Deze worden toegediend bij de 1e geboorte (extern): IS gaat geen AL zelf aanmaken. Na een tijdje verdwijnen
ze.
anderen: te kort aan foliumzuur (vitamien B11). B11 zorgt voor aanmaak van DNA. Anticonceptie zorgt voor
daling van foliumzuur, na inname van 10 jaar. Oplossing: inname foliumzuur 2 maand voor je zwanger wilt
worden.
3
, EXOGENE ZIEKTE OORZAKEN
Afwijkingen of ziekten veroorzaakt door invloeden van buitenaf.
Fysische oorzaken
• Mechanische geweld inwerking = trauma
• Temperatuur
o Hoge T = hypermetabolisme → capaciteit zuurstofaanvoer daalt → celdood
o Afkoeling = vasoconstrictie → verminderde weefselperfusie
o Sterke afkoeling = vasoconstrictie → verminderde weefselperfusie → regulatie vaattonus
gaat verloren + vasodilatatie treedt op → toegenomen permeabiliteit van de vaatwand
o Bevriezing = intracellulaire kristallen → beschadiging membranen → celdood
• Luchtdruk
o Luchtembolie bij duikers: stikstof diffundeert naar de bloedbaan en wordt vloeibaar door de
hoge druk. Duiker snel omhoog: vloeibaar stikstof wordt gasvormig waardoor er gasbellen
ontstaan in de bloedbaan → afsluiting = Caissonziekte = acute decompressie →
isochemische celschade
• Geluid
o Oren beschadigd → hersenen creëren geluiden (getuut) = Tinnitus
o Duur en intensiteit spelen een rol
• Elektriciteit
o Elektrocutie (verhitting van de stroom doorheen de weefsels) → necrose
• Straling
o Ioniserende stralen zijn energetische stralen (X-stralen) en veroorzaken radiolyse waarbij uit
H2O de radicalen H° en OH° vrijkomen. Radicalen hebben een hoge energie en kunnen bosten
met DNA → strengbreuken en mutaties. De elektronen slaan los en moleculen worden
instabiel.
▪ Korte golflengte, hoge energie = minder diep in het weefsel, meer schade
▪ Lange golflengte, lage energie = dieper in het weefsel, minder schade
o UV-stralen → celschade: melanocyten bevatten melanine. UV-licht brengt makkelijk mutaties
bij deze cellen → de cellen worden nog meer beweeglijker → meer uitzaaiing. UV-licht vormt
pyrimidine rechtstreeks in het DNA: basen zullen bruggen vormen. Enzymes corrigeren deze
brug.

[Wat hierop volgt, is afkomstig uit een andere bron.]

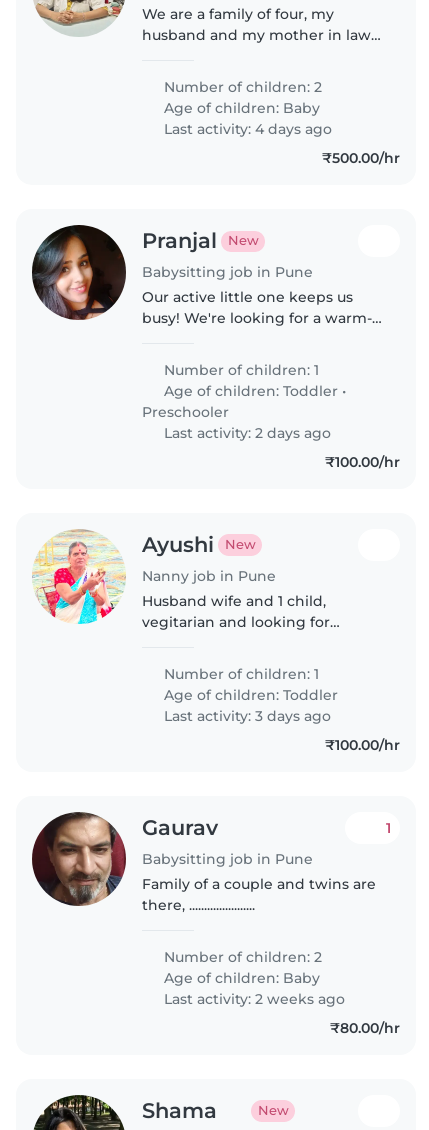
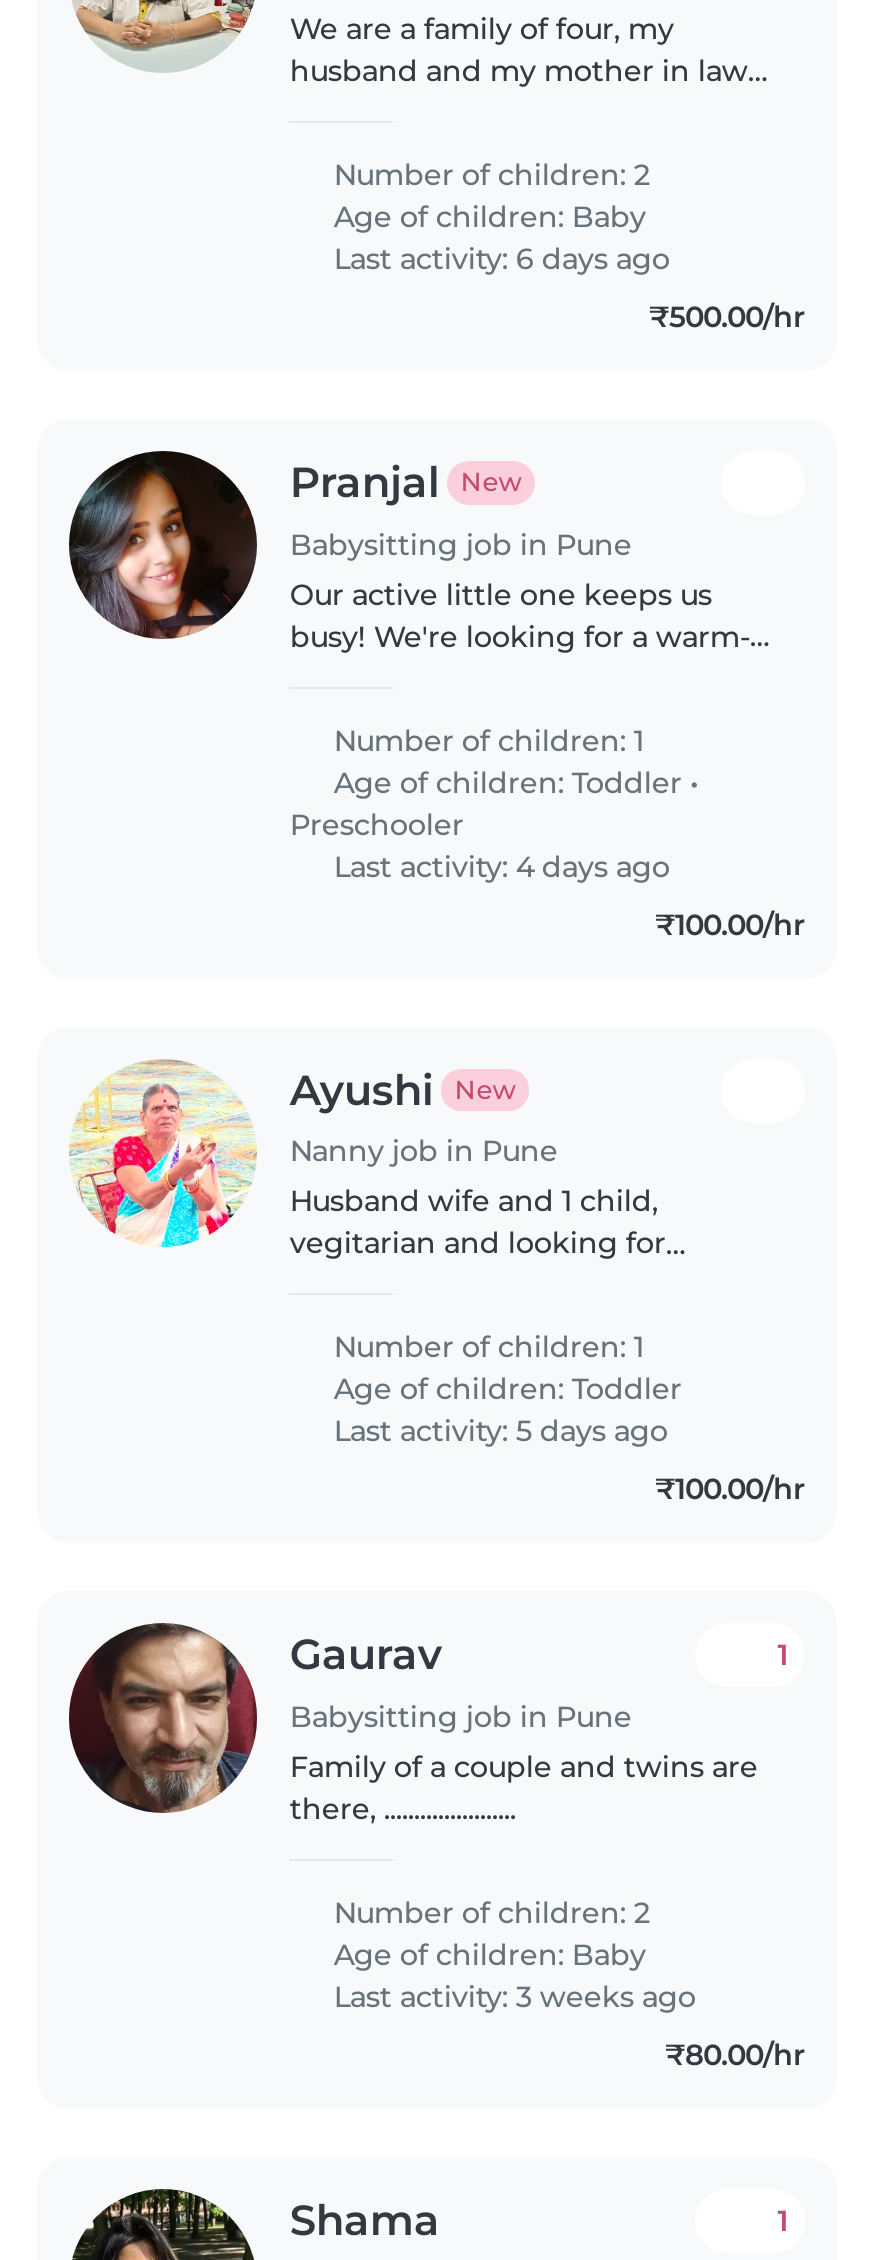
moved down: Last activity: 4 days ago

+ Last activity: 6 days ago

- Last activity: 2 days ago

- Last activity: 3 days ago
+ Last activity: 5 days ago

- Last activity: 2 weeks ago
+ Last activity: 3 weeks ago

- New

+ 1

Mensen met het xeroderma pigmentosum aandoening (AR) hebben deze enzymen niet
en kunnen niet naar buiten gaan door de hoge incidentie van basocellulair carcinoom en
melanoom van de huid.
▪ UVA = lange golflengte, hele dag. Hebben we nodig. Minder schade, Vit D (vanuit
cholesterol)
▪ UVB = enkel tijdens de middag
▪ UVC = gevaarlijk, wordt tegengehouden door de ozonlaag. Cellen meest aangetast
t.h.v. de stratum corneum → veel schade; hoge energie, korte golflengte
▪ Melanocyten bevatten melanine. UV-licht brengt makkelijk mutaties bij deze cellen
→ de cellen worden nog meer beweeglijker → meer uitzaaiing.
▪ UV-licht vormt pyrimidine rechtstreeks in het DNA: basen zullen bruggen vormen.
Enzymes corrigeren deze brug. Mensen met het xeroderma pigmentosum
aandoening (AR) hebben deze enzymen niet en kunnen niet naar buiten gaan door
de hoge incidentie van basocellulair carcinoom en melanoom van de huid.